* **HOW TO COMPLETE THIS TASK**
Set down every record below exactly as it stands, with the pictures omitted.

User interface change data:
_ _ _ _

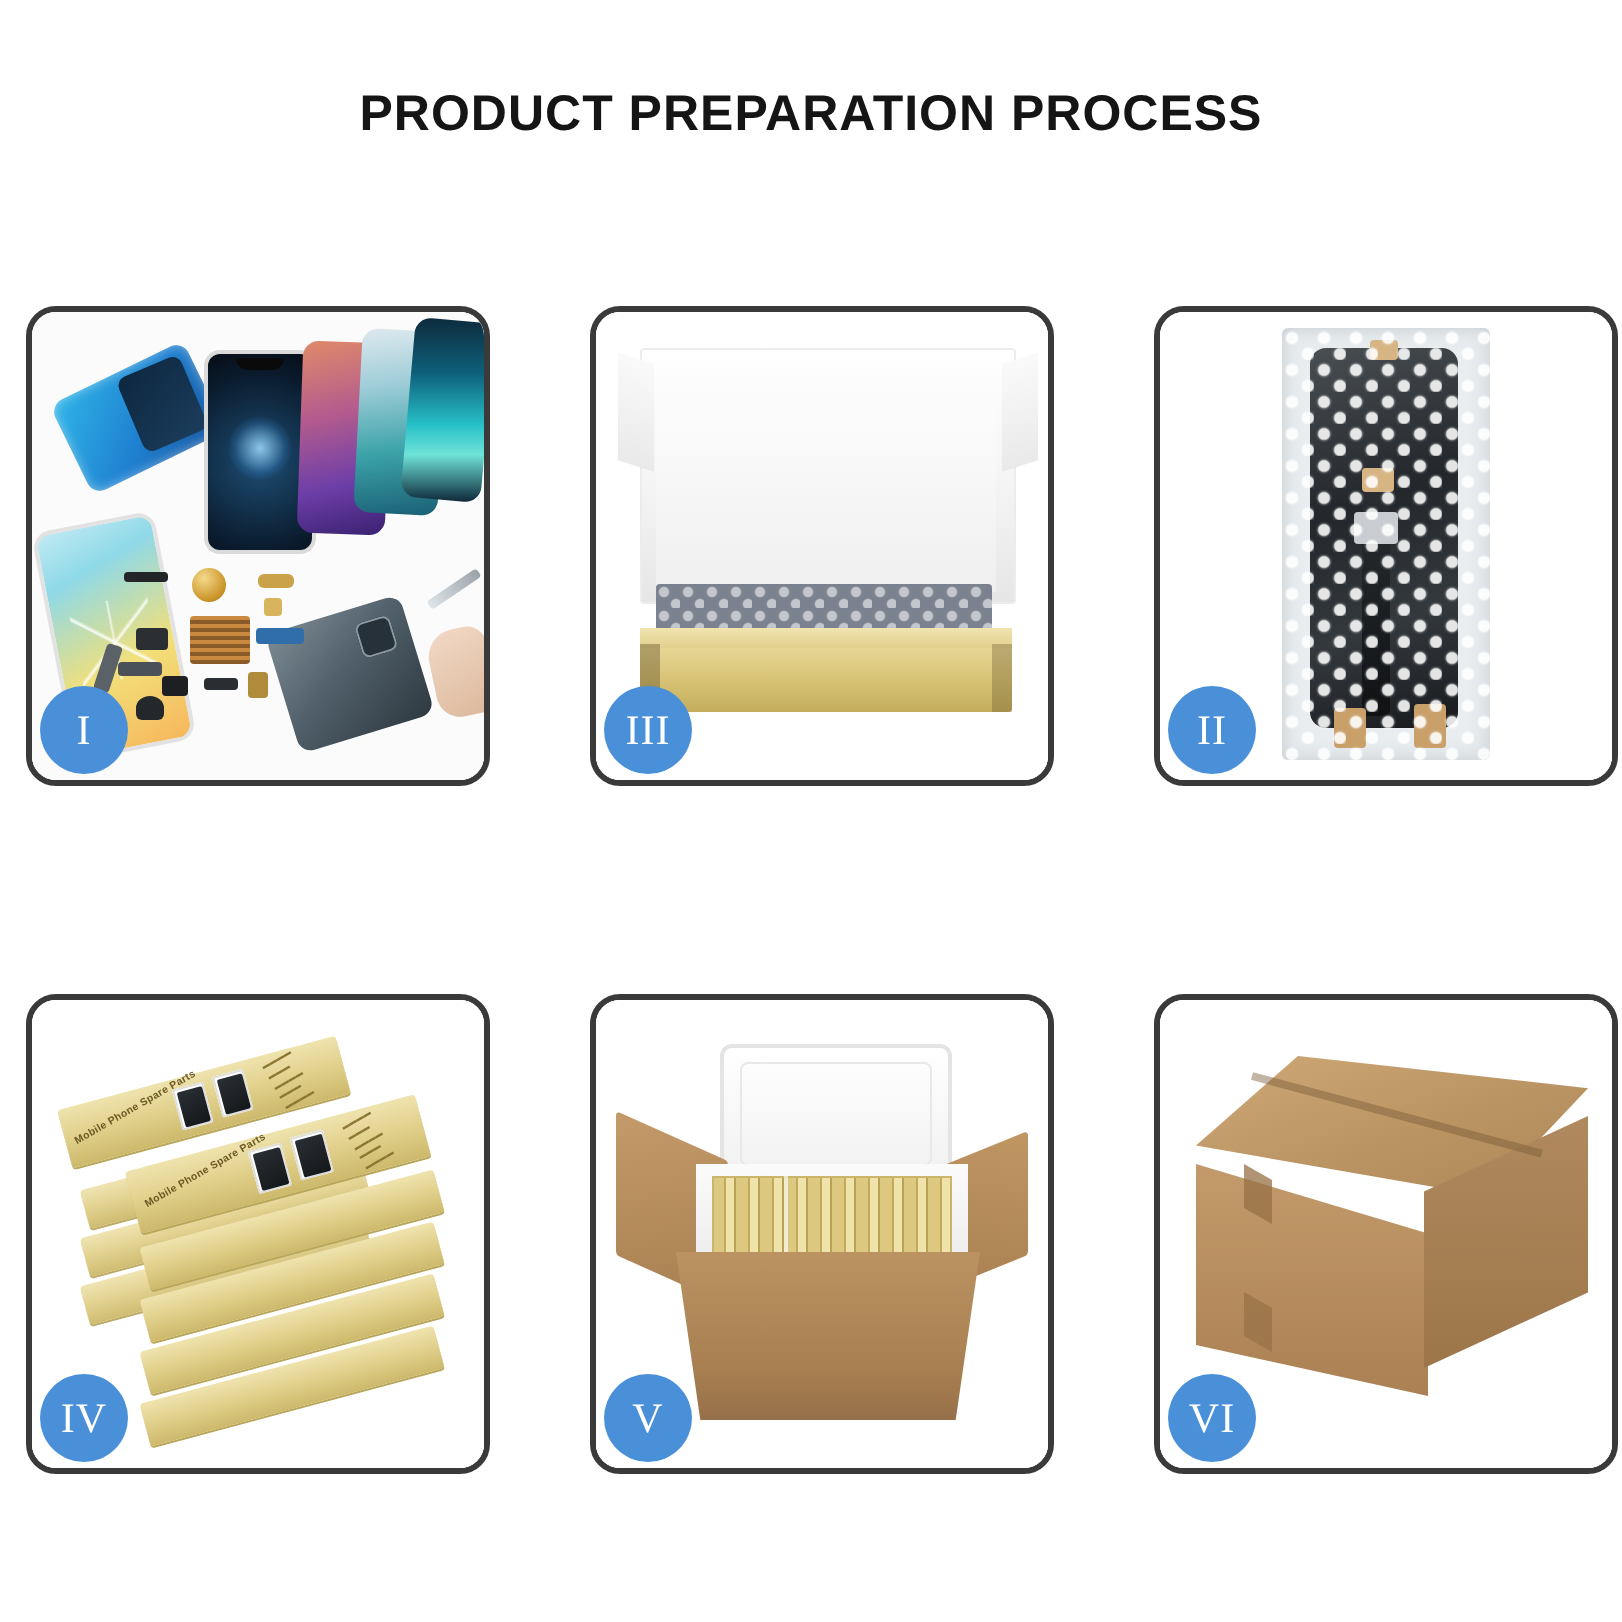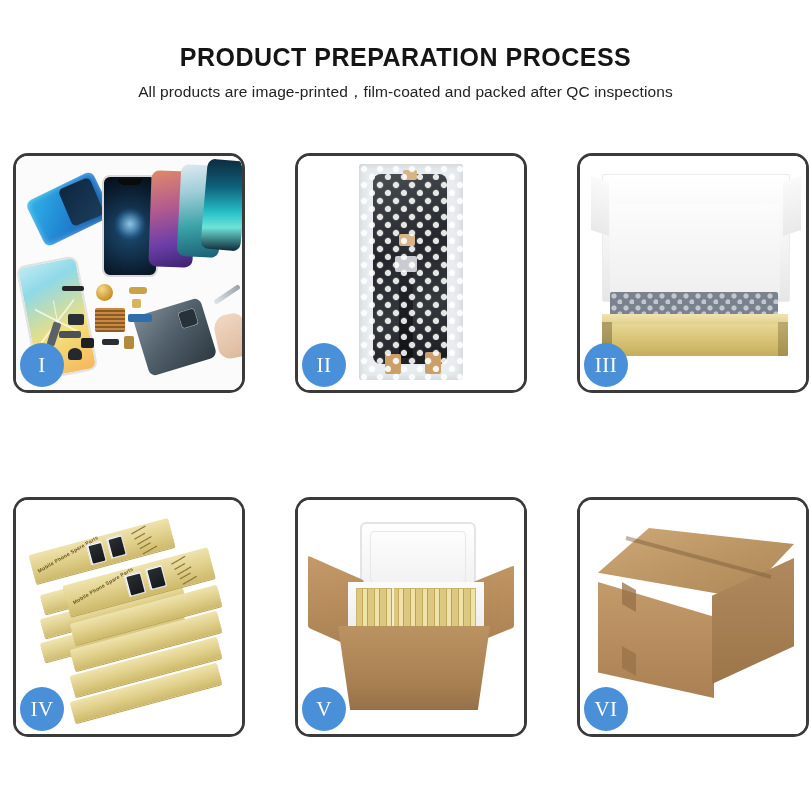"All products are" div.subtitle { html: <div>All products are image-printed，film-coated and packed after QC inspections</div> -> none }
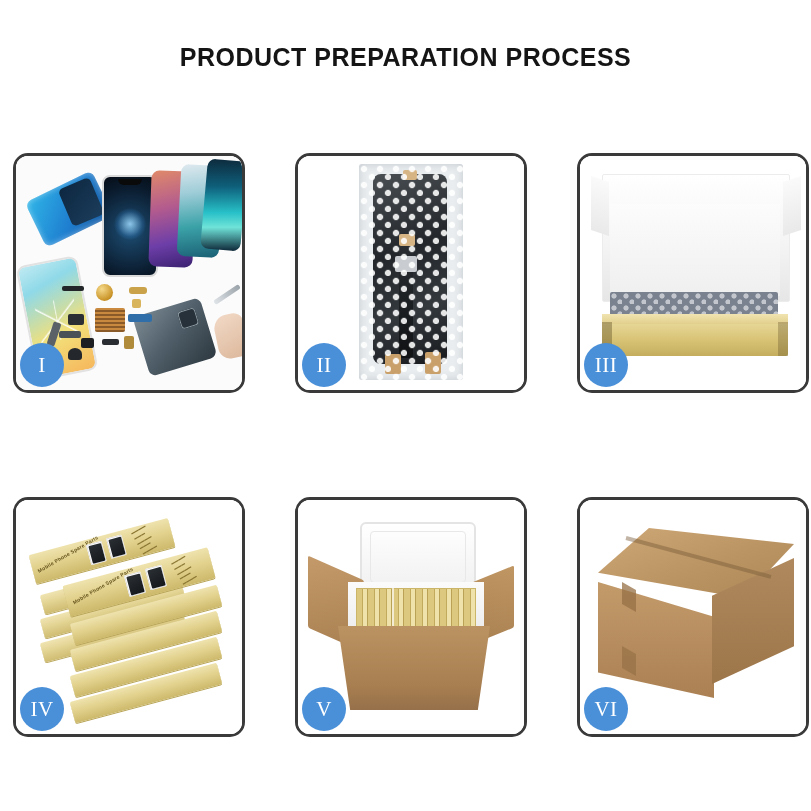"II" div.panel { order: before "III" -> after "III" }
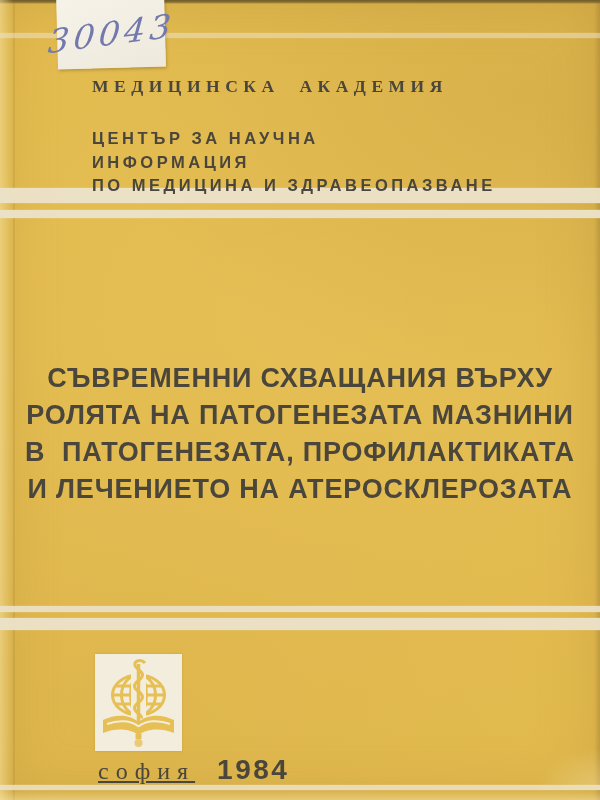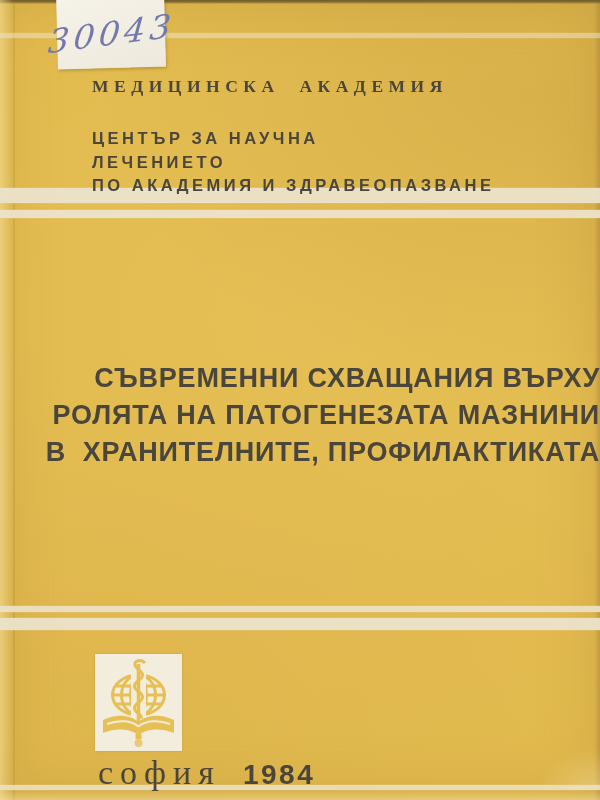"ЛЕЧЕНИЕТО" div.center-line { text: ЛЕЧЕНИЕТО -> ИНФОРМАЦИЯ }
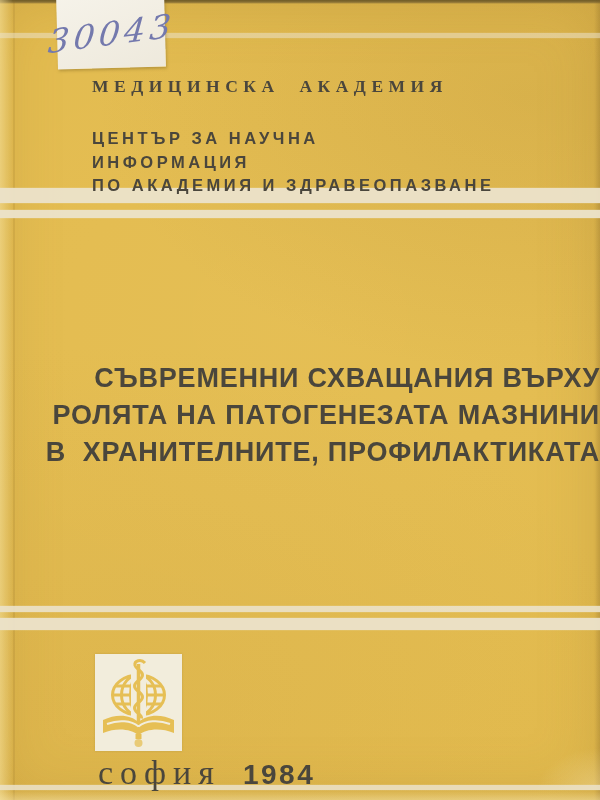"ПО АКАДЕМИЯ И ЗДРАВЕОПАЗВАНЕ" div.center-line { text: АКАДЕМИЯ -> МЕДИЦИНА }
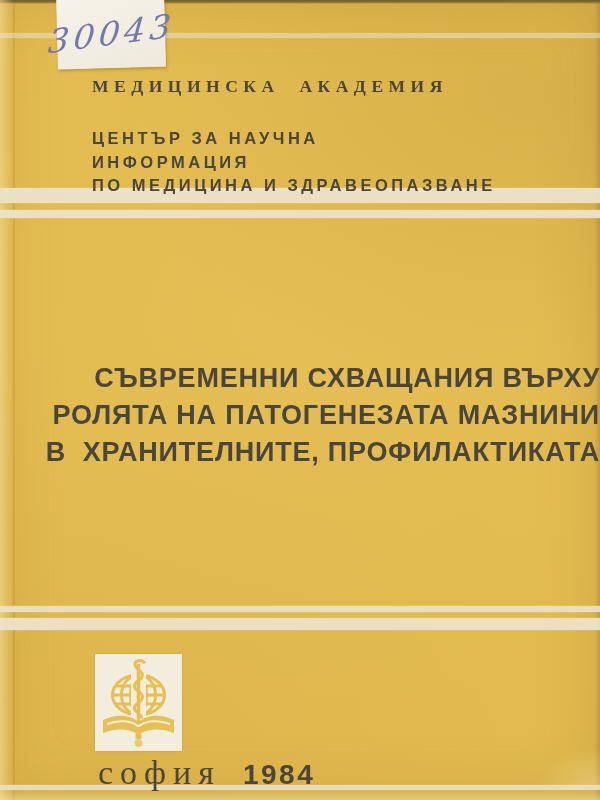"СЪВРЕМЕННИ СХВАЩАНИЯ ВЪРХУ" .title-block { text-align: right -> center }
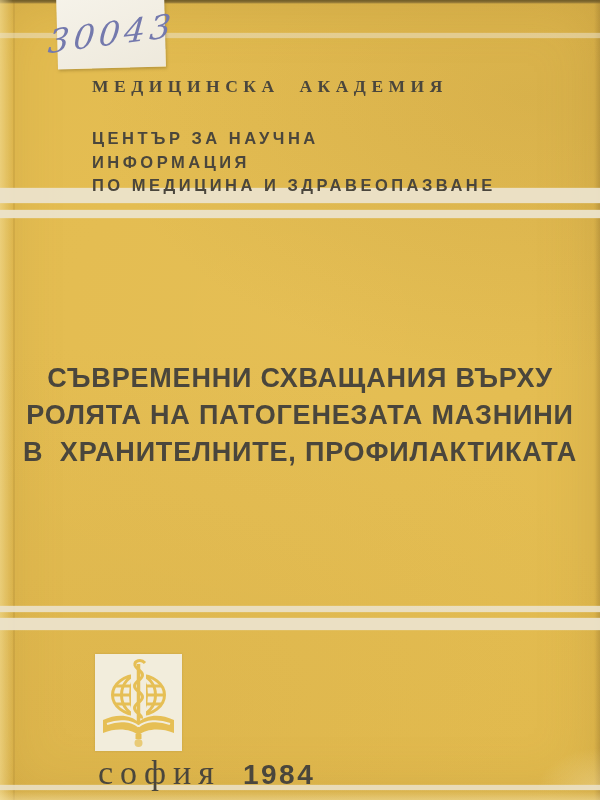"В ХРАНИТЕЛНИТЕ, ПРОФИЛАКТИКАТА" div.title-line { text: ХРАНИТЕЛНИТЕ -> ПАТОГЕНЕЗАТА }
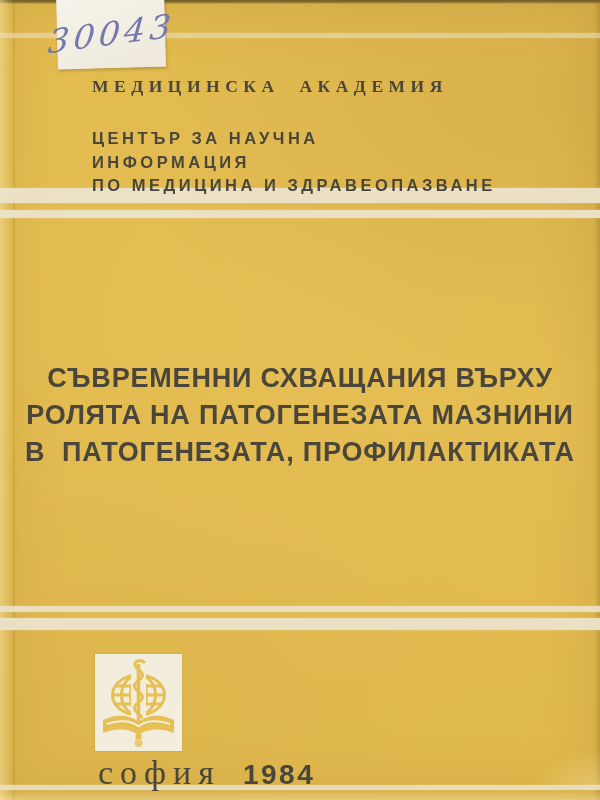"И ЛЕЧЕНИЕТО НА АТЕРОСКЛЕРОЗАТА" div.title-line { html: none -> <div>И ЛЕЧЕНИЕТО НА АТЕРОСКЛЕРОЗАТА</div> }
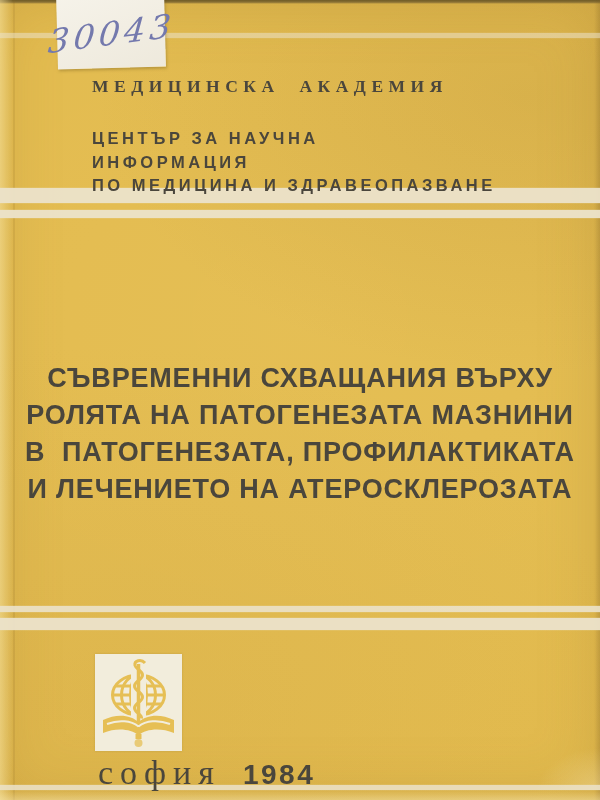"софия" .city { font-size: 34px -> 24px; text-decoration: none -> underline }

_ _ _ _

* **ANSWER TO THIS TASK**
"All products are" div.subtitle { html: <div>All products are image-printed，film-coated and packed after QC inspections</div> -> none }
"II" div.panel { order: before "III" -> after "III" }
"ЛЕЧЕНИЕТО" div.center-line { text: ЛЕЧЕНИЕТО -> ИНФОРМАЦИЯ }
"ПО АКАДЕМИЯ И ЗДРАВЕОПАЗВАНЕ" div.center-line { text: АКАДЕМИЯ -> МЕДИЦИНА }
"СЪВРЕМЕННИ СХВАЩАНИЯ ВЪРХУ" .title-block { text-align: right -> center }
"В ХРАНИТЕЛНИТЕ, ПРОФИЛАКТИКАТА" div.title-line { text: ХРАНИТЕЛНИТЕ -> ПАТОГЕНЕЗАТА }
"И ЛЕЧЕНИЕТО НА АТЕРОСКЛЕРОЗАТА" div.title-line { html: none -> <div>И ЛЕЧЕНИЕТО НА АТЕРОСКЛЕРОЗАТА</div> }
"софия" .city { font-size: 34px -> 24px; text-decoration: none -> underline }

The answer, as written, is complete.